While last year's event provided a forum for those championing the use of spam filters to stop unwanted e-mail solicitations, the 2004 Spam Conference was notable for discussions of a whole spectrum of spam-fighting tools, from the use of authentication to verify e-mail senders, to lawsuits that target individual spammers.

Bayesian filters, which identify spam by assigning statistical probabilities to message content, were again a focus of discussion at the conference. The filters have made it much harder for spammers to get messages through to users, but they have not stemmed the tide of spam, according to interviews with conference attendees.

Despite the wide use of spam filters, 70 percent of the e-mail messages received by Microsoft Corp.'s Hotmail Web-based e-mail service are spam messages, according to Geoff Hulten, a spam researcher for Microsoft.

"The Bayesian solution is useful, but it just sweeps the spam problem under the rug. The spam is still there clogging up your system," said Keith Ivey of Smokescreen Consulting in Washington, D.C.

Researchers discussed ways to improve the performance and accuracy of Bayesian filters, such as deploying them on servers rather than on e-mail clients.

However, just as much discussion was given to other techniques that could be used in conjunction with filters, or in place of them.

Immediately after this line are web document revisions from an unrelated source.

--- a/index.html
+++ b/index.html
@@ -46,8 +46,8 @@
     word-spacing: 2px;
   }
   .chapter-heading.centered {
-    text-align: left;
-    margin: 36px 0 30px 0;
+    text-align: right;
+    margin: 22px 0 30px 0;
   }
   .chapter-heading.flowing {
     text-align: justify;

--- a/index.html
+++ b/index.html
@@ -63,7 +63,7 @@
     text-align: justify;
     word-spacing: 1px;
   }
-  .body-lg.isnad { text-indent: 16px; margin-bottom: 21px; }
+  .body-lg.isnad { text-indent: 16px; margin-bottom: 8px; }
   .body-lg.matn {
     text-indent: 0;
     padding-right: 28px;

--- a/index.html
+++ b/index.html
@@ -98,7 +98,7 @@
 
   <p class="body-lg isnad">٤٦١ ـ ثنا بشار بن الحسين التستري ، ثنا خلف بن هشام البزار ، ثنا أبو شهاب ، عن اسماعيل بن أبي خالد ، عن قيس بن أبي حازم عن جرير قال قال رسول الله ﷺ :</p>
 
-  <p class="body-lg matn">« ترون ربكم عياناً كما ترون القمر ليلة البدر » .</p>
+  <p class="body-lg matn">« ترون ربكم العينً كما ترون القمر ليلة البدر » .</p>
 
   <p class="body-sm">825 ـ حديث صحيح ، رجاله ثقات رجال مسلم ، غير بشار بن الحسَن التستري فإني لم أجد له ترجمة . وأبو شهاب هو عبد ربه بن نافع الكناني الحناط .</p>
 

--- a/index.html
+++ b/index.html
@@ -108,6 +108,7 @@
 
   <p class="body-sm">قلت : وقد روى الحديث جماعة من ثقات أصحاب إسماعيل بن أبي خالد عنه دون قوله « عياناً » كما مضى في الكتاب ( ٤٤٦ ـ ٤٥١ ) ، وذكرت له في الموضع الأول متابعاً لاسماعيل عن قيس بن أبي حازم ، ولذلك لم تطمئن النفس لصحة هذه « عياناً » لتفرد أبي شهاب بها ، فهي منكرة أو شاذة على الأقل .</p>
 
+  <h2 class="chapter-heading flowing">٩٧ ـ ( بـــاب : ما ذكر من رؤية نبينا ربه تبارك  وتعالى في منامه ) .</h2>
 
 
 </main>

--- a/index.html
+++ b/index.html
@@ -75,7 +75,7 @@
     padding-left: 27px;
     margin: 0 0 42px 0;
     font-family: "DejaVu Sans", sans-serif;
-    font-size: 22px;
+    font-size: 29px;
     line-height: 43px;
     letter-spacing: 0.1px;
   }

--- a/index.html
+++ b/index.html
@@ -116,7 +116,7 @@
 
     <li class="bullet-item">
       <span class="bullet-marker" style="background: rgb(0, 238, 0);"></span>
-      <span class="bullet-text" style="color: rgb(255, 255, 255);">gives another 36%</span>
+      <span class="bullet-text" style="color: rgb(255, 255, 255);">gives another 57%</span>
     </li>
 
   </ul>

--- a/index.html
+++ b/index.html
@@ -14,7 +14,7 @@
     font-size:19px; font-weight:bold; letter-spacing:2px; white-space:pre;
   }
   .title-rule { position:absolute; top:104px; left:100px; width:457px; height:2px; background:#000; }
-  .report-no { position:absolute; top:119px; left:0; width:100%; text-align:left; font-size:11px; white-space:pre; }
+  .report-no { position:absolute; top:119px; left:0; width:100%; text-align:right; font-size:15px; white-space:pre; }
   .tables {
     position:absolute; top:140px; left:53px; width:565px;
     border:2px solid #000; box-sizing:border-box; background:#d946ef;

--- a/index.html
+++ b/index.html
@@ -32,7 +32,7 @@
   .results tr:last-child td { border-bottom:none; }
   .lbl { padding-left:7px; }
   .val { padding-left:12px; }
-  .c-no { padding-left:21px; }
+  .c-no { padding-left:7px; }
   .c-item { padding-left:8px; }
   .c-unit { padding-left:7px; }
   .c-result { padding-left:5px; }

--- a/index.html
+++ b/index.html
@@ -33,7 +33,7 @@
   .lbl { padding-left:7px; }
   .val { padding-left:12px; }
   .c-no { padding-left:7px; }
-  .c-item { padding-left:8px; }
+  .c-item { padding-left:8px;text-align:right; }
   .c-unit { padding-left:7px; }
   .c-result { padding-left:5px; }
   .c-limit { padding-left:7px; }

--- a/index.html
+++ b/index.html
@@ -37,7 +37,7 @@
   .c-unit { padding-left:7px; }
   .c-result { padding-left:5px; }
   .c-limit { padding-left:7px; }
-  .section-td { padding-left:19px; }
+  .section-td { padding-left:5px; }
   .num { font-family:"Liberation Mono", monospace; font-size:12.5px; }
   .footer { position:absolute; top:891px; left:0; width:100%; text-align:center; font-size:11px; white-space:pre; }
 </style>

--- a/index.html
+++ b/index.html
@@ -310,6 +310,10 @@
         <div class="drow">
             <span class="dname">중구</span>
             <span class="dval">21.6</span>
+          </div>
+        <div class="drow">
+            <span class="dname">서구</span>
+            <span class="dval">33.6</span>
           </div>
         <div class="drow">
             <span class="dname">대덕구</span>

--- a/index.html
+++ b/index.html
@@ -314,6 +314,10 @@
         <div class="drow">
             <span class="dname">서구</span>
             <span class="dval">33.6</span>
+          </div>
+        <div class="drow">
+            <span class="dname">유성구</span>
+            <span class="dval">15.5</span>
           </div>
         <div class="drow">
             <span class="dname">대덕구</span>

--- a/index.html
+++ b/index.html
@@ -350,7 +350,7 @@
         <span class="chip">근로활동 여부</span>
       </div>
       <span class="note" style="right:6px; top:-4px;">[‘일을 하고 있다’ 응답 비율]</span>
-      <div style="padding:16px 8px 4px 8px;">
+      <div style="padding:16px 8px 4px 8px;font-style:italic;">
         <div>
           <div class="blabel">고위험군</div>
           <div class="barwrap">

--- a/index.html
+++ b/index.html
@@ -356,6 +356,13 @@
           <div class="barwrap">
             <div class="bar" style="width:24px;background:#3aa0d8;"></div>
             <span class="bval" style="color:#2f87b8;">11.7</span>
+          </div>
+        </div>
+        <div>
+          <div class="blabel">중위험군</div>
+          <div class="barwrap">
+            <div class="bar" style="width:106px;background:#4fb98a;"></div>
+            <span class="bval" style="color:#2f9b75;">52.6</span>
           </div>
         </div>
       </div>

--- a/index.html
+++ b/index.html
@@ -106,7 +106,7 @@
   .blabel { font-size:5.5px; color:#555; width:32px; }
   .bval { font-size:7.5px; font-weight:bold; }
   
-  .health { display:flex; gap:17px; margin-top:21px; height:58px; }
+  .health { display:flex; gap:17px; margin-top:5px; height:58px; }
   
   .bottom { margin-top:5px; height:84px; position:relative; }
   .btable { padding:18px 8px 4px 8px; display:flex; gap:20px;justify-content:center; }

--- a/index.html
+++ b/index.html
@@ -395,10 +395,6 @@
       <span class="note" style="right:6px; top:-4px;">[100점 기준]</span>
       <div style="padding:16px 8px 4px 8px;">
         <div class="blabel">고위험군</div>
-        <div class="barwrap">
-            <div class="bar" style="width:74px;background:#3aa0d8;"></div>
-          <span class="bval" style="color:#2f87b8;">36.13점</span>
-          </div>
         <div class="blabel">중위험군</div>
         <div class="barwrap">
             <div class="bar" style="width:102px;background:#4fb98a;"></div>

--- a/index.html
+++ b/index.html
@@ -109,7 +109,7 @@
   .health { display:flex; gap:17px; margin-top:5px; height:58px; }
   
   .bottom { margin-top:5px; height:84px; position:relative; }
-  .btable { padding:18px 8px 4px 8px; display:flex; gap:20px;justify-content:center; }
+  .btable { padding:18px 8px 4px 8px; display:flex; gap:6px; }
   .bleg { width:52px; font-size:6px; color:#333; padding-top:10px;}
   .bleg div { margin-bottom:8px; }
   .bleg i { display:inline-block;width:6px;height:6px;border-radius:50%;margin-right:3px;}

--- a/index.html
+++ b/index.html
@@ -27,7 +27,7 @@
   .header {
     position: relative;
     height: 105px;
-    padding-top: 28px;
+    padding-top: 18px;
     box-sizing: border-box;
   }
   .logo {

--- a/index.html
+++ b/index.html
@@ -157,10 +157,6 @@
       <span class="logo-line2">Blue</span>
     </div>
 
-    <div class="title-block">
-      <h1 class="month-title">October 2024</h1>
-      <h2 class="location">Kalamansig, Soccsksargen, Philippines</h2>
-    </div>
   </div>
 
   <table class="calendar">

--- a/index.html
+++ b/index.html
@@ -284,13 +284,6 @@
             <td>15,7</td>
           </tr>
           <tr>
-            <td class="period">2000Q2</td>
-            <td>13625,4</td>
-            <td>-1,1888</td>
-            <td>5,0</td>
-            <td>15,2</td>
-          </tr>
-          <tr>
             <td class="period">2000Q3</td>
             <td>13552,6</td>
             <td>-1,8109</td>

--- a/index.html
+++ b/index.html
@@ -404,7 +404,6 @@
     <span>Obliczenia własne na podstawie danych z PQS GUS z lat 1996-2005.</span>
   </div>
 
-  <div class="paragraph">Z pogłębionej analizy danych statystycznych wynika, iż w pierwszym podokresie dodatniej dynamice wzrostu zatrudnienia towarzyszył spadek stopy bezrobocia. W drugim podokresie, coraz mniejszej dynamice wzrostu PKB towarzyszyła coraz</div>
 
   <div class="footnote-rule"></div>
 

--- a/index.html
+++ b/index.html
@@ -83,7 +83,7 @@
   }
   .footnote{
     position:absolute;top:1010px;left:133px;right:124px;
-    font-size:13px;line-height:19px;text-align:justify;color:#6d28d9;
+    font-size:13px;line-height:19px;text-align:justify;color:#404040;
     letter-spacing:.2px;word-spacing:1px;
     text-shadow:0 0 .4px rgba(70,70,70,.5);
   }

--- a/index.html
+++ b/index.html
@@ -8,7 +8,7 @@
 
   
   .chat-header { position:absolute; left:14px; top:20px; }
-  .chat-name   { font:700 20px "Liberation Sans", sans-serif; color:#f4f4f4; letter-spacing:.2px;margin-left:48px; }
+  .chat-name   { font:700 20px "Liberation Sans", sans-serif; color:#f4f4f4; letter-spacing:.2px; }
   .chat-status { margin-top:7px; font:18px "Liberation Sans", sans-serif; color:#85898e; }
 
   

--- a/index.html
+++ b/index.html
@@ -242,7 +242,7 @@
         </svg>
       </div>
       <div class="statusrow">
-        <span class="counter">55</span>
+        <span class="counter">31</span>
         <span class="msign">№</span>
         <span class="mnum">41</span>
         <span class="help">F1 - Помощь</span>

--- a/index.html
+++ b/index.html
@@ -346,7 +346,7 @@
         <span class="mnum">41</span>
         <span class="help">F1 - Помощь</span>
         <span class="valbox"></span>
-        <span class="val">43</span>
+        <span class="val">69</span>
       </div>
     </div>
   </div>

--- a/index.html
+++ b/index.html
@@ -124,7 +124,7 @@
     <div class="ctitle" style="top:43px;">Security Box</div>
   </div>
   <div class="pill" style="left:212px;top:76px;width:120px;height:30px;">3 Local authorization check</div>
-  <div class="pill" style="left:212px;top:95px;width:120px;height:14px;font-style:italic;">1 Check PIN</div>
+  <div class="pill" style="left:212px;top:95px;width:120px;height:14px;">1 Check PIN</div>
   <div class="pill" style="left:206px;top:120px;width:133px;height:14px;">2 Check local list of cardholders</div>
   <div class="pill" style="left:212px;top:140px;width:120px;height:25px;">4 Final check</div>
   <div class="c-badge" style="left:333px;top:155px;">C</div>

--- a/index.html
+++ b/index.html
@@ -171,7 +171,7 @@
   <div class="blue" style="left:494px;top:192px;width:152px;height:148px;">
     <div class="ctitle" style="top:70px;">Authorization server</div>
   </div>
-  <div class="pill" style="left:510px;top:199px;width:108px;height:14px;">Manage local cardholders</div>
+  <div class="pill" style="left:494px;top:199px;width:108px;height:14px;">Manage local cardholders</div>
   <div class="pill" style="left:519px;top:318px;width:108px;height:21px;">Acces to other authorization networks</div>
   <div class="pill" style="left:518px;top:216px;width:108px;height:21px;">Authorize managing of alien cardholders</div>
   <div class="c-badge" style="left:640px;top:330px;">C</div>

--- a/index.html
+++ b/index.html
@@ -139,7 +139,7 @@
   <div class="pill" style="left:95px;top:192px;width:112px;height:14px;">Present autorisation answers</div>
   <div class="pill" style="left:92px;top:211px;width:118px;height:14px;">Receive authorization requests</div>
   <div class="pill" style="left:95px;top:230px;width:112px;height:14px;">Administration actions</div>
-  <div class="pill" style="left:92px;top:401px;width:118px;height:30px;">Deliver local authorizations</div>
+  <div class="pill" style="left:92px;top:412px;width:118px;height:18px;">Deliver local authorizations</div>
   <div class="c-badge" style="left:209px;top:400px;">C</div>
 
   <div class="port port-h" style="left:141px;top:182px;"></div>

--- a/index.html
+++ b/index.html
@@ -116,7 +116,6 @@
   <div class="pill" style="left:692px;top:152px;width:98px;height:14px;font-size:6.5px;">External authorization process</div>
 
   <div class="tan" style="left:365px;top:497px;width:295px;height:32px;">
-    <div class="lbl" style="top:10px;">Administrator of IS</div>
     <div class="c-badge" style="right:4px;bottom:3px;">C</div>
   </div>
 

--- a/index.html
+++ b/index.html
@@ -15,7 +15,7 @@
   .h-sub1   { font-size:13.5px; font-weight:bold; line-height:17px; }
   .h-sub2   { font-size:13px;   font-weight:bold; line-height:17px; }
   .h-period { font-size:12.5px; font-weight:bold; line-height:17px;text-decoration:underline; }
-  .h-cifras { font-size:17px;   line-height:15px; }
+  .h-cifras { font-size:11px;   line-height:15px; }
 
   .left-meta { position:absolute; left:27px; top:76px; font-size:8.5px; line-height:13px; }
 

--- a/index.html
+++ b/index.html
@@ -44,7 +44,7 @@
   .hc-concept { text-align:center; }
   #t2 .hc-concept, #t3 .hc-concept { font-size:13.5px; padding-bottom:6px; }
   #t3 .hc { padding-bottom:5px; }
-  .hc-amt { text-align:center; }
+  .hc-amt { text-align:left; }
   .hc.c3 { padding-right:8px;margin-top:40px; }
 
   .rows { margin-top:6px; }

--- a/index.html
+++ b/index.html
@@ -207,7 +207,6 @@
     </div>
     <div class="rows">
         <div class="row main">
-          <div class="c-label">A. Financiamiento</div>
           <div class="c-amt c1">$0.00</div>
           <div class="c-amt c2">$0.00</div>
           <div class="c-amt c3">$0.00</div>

Speaking on the topic of suing spammers, John Praed of the Internet Law Group said that spam filter writers needed to work in conjunction with law enforcement to help build cases and bring legal action against spammers.

E-mail providers and law enforcement must also be more savvy about using existing laws to stop activities that support spammers, such as e-mail harvesting from Web pages, said Matthew Prince, cofounder of UnSpam LLC.

E-mail providers can include language on Web pages that makes address harvesting and other activities illegal. Such technologically simple steps would help cast spammer activities like address harvesting in terms that courts understand, such as "breach of contract," he said.

Providers could even use provisions of the Digital Millennium Copyright Act (DMCA) to go after spammers by declaring e-mail addresses trade secrets, Prince suggested, drawing groans from many in the audience.

More than one speaker touched on the need to better secure e-mail exchanges, making it harder for spammers to use faked (or "spoofed") e-mail addresses to circumvent antispam technology.

Representatives from Yahoo Inc. were also in attendance to talk about that company's support for user authentication to fight spam.

"If you know with certainty who the sender is, you know for certain whether the message is spam," said Laura Yecies, senior director of mail products at Yahoo.

Yahoo is championing the use of so-called "domain keys," which use public key encryption technology at the domain level to verify the sender of e-mail messages.

Using domain keys, Internet service providers (ISPs) can allow authenticated e-mail messages to bypass spam filters, freeing up resources to interrogate unauthenticated messages, she said. Unlike similar services offered by certificate authorities such as VeriSign Inc., domain key technology would be offered for free and available to even small online businesses, Yecies said.

However, there must be widespread adoption of the domain keys model in order for it to be effective in stopping spam. Yahoo is working on a proposal to implement an authentication system in conjunction with the top six ISPs, she said.

Despite the wealth of legal and technological tools at the disposal of spam fighters, including a new federal antispam law in the United States, most at the 2004 Spam Conference agreed that it was unlikely spam would be wiped out anytime soon.

Spammers can easily move their operations offshore to avoid legal problems and use networks of loosely protected home computers to disguise the source of spam e-mail, Praed said.

However, there was a growing sense that antispam efforts were taking a toll on spammers -- if only in raising the cost of doing business through lawsuits, precise filtering and other approaches.

Evidence of that may have come from the presence in the audience of representatives from online mailing lists and direct marketing companies that have become the target of spam filters and antispammers.